• _Exercise details_
Copy, from the entries below, each line where the word "discount" can be found.

• _Raw data_

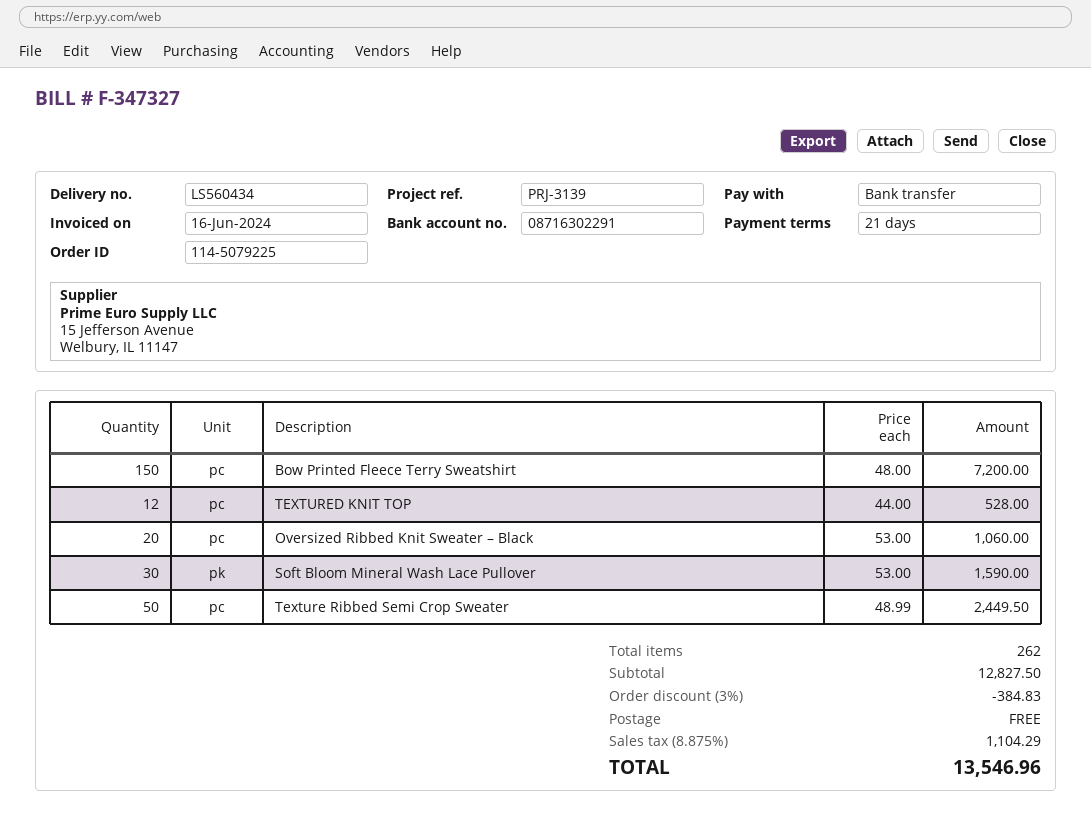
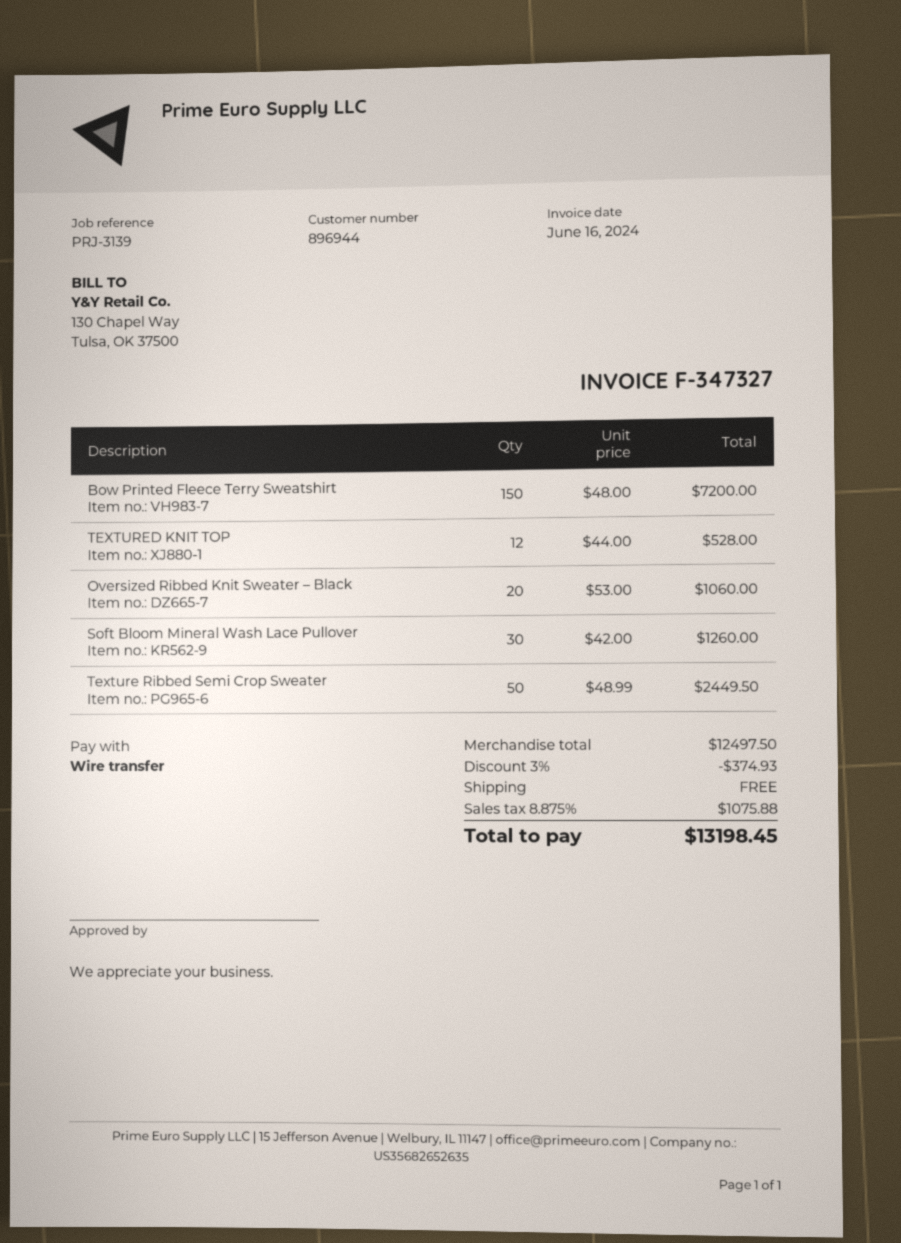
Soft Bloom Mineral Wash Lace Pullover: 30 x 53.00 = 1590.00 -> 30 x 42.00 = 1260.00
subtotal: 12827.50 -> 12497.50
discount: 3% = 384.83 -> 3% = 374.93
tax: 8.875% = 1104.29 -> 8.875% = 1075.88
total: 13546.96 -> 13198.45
--
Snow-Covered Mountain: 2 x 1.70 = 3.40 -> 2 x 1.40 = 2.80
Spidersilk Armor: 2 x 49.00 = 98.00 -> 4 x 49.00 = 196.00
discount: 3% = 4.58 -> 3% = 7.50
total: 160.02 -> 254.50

• _Exercise output_
discount: 3% = 384.83 -> 3% = 374.93
discount: 3% = 4.58 -> 3% = 7.50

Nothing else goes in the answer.